Rosemary Thyme Mustard

3 tablespoons yellow mustard seeds
1 tablespoon brown mustard seeds
3 teaspoons minced fresh thyme, divided
2 teaspoons minced fresh rosemary
1/3 cup apple cider vinegar
1 teaspoon light brown sugar
3/4 teaspoon salt

Stir together mustard seeds, 2 tsp. thyme, the rosemary, 1/3 cup water, and the vinegar in a bowl until seeds are submerged. Let sit at room temperature, covered, 2 to 3 days.

Put mustard mixture in a blender along with brown sugar and salt and blend until mixture is thick but still coarse-textured. Stir in remaining 1 tsp. thyme.

Make ahead: 2 weeks, covered and chilled.

Recommended for: Vinaigrettes. Also good rubbed under chicken skin before roasting and stirred into beef, lamb, or pork stew before the end of cooking.

Source: Sunset

Basic Mustard

Mustard seeds or dry mustard powder
Seasonings of choice

Mustard seeds: Use when you want a whole-grain, crunchy texture. The three types are yellow, aka white (Sinapis alba), the mildest and used mainly in American-style mustards and for pickling; brown (Brassica juncea), zestier and used in European-style mustards (like Dijon), for pickling, and in Indian cooking; and black (B. nigra), also used in Indian food; they’re interchangeable with the brown. Seeds need to soften in liquid for 1 to 2 days before you make mustard with them.

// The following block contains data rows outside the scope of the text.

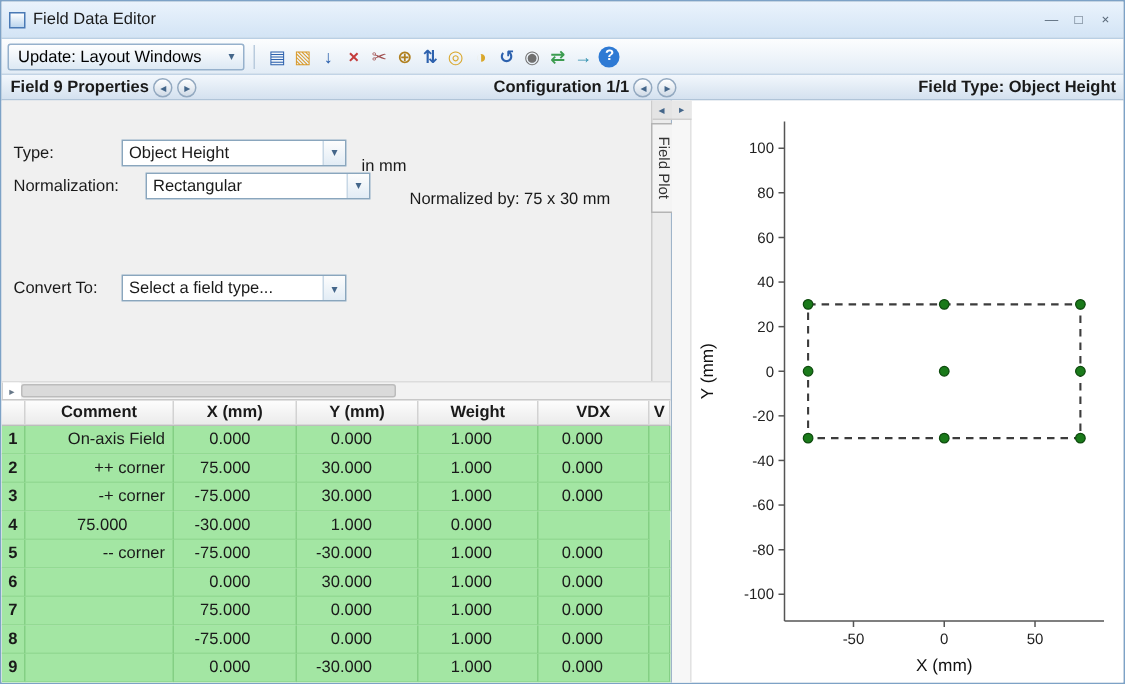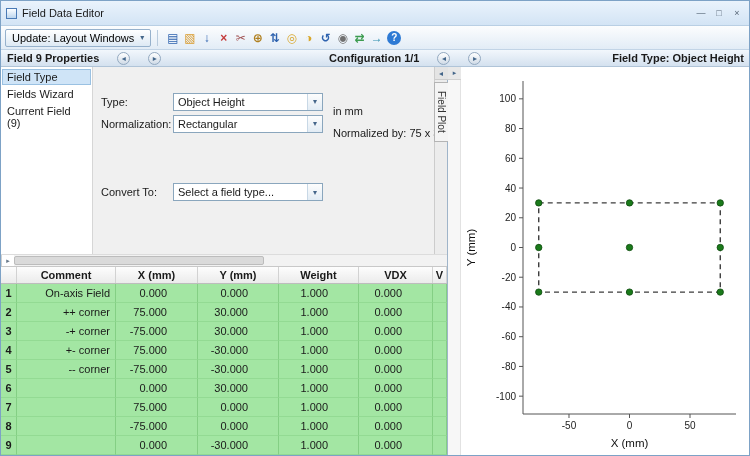--- a/index.html
+++ b/index.html
@@ -6,28 +6,28 @@
   html,body { width:750px; height:456px; }
   body { font-family:"Liberation Sans","DejaVu Sans",sans-serif; font-size:11px; color:#1a1a1a; background:#fff; }
   .window { position:relative; width:750px; height:456px; border:1px solid #7da2c6; background:#f0f0f0; overflow:hidden; }
 
   .titlebar { height:18px; background:linear-gradient(#eaf3fc,#d3e4f5); border-bottom:1px solid #b9cfe4; display:flex; align-items:center; padding:12px 3px; }
   .app-icon { width:11px; height:11px; border:1px solid #4a7ab5; background:linear-gradient(#fdfeff,#bcd6ee); margin:0 5px 0 2px; }
   .title-text { flex:1; font-size:11px; }
   .win-ctl { width:18px; height:14px; display:inline-flex; align-items:center; justify-content:center; color:#5a6a7a; font-size:9px; line-height:1; }
 
   .toolbar { height:24px; background:linear-gradient(#fcfdfe,#e2ecf6); border-bottom:1px solid #c2d4e6; display:flex; align-items:center; padding:0 4px; gap:2px; }
-  .update-btn { height:18px; display:inline-flex; align-items:center; gap:6px; padding:0 6px; border:1px solid #96b1cc; border-radius:2px; background:linear-gradient(#ffffff,#dde9f4); font-size:11px; }
+  .update-btn { height:18px; display:inline-flex; align-items:center; gap:18px; padding:0 6px; border:1px solid #96b1cc; border-radius:2px; background:linear-gradient(#ffffff,#dde9f4); font-size:11px; }
   .caret { font-size:8px; color:#44668a; }
   .sep { width:1px; height:16px; background:#b9cbdd; margin:0 4px; }
   .tb-icon { width:17px; height:18px; display:inline-flex; align-items:center; justify-content:center; font-size:12px; font-weight:bold; }
   .tb-icon.round { width:14px; height:14px; border-radius:50%; font-size:10px; margin:0 2px; }
 
   .section-header { position:relative; height:17px; background:linear-gradient(#f2f7fc,#d4e1ef); border-bottom:1px solid #b0c4d8; font-weight:bold; }
-  .hdr-group { position:absolute; top:0; height:16px; display:flex; align-items:center; gap:18px; }
+  .hdr-group { position:absolute; top:0; height:16px; display:flex; align-items:center; gap:3px; }
   .nav-circle { width:13px; height:13px; border-radius:50%; border:1px solid #93a9c0; background:linear-gradient(#ffffff,#d0dbe7); color:#44668a; font-size:8px; font-weight:normal; display:inline-flex; align-items:center; justify-content:center; }
 
   .main { display:flex; height:395px; }
   .left { width:447px; display:flex; flex-direction:column; border-right:1px solid #9fb4c9; background:#fff; }
 
   .props { position:relative; height:187px; background:#f0f0f0; display:flex; }
   .nav { width:92px; background:#fff; border-right:1px solid #d6d6d6; padding-top:1px; }
   .nav-item { padding:1px 4px; margin:1px 1px; border:1px solid transparent; }
   .nav-item.selected { background:#cfe4f7; border:1px solid #9ac1e2; }
   .form { position:relative; flex:1; }
@@ -115,36 +115,31 @@
     <div class="hdr-group" style="right:5px;">
       <span>Field Type: Object Height</span>
     </div>
   </div>
 
   <div class="main">
 
     <div class="left">
 
       <div class="props">
-        <div class="nav">
-          <div class="nav-item selected">Field Type</div>
-          <div class="nav-item">Fields Wizard</div>
-          <div class="nav-item">Current Field (9)</div>
-        </div>
 
         <div class="form">
           <div class="form-row" style="top:19px;">
             <span class="f-label">Type:</span>
             <div class="combo">
               <span class="txt">Object Height</span>
               <span class="arrow-box caret">▾</span>
             </div>
             <span class="f-note">in mm</span>
           </div>
-          <div class="form-row" style="top:41px;">
+          <div class="form-row" style="top:41px;gap:16px;">
             <span class="f-label">Normalization:</span>
             <div class="combo">
               <span class="txt">Rectangular</span>
               <span class="arrow-box caret">▾</span>
             </div>
             <span class="f-note">Normalized by: 75 x 30 mm</span>
           </div>
           <div class="form-row" style="top:97px;margin-top:19px;">
             <span class="f-label">Convert To:</span>
             <div class="combo">
@@ -199,21 +194,20 @@
               <div class="t-cell rn">3</div>
               <div class="t-cell comment">-+ corner</div>
               <div class="t-cell num">-75.000</div>
               <div class="t-cell num">30.000</div>
               <div class="t-cell num">1.000</div>
               <div class="t-cell num">0.000</div>
               <div class="t-cell last"></div>
             </div>
             <div class="t-row">
               <div class="t-cell rn">4</div>
-              <div class="t-cell comment">+- corner</div>
               <div class="t-cell num">75.000</div>
               <div class="t-cell num">-30.000</div>
               <div class="t-cell num">1.000</div>
               <div class="t-cell num">0.000</div>
               <div class="t-cell last"></div>
             </div>
             <div class="t-row">
               <div class="t-cell rn">5</div>
               <div class="t-cell comment">-- corner</div>
               <div class="t-cell num">-75.000</div>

Mustard powder: For silky smooth mustard. It’s nothing more than ground mustard seed, and the most common brand is Colman’s, a blend of white and brown seeds. Mix the powder with liquid (like water or beer) and let it sit overnight to fully hydrate and develop flavor. Don’t let it sit longer, though, or it will taste harsh.